START RECORD SET

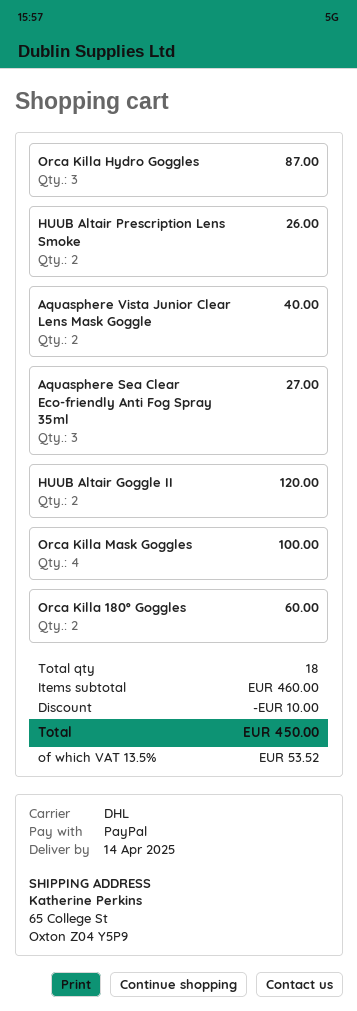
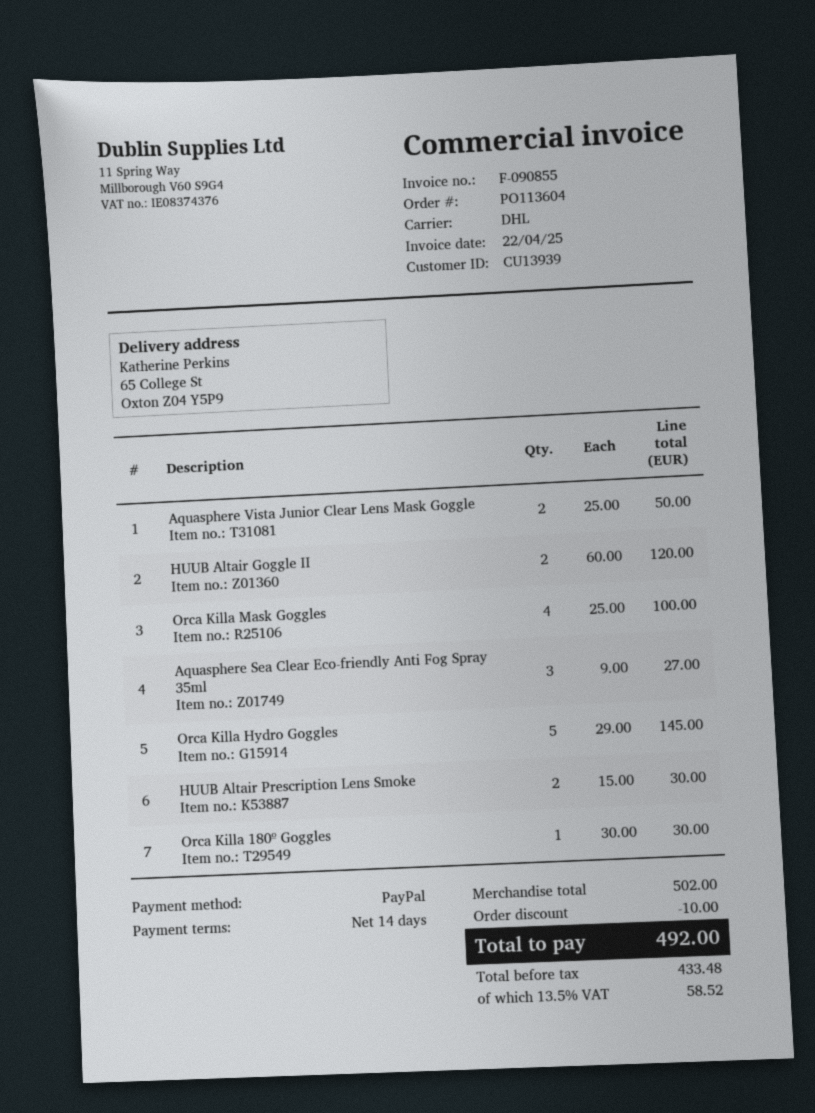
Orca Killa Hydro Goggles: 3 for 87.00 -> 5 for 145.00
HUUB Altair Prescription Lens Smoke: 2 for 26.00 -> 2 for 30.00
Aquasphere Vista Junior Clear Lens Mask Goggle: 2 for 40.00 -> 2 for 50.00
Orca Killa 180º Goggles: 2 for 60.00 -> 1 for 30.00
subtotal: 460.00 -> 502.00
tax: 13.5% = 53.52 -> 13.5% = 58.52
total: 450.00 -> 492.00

END RECORD SET

## EXERCISE DIRECTIONS:
From the entries above, extract each line containing "Lens".

## TASK RESULT:
HUUB Altair Prescription Lens Smoke: 2 for 26.00 -> 2 for 30.00
Aquasphere Vista Junior Clear Lens Mask Goggle: 2 for 40.00 -> 2 for 50.00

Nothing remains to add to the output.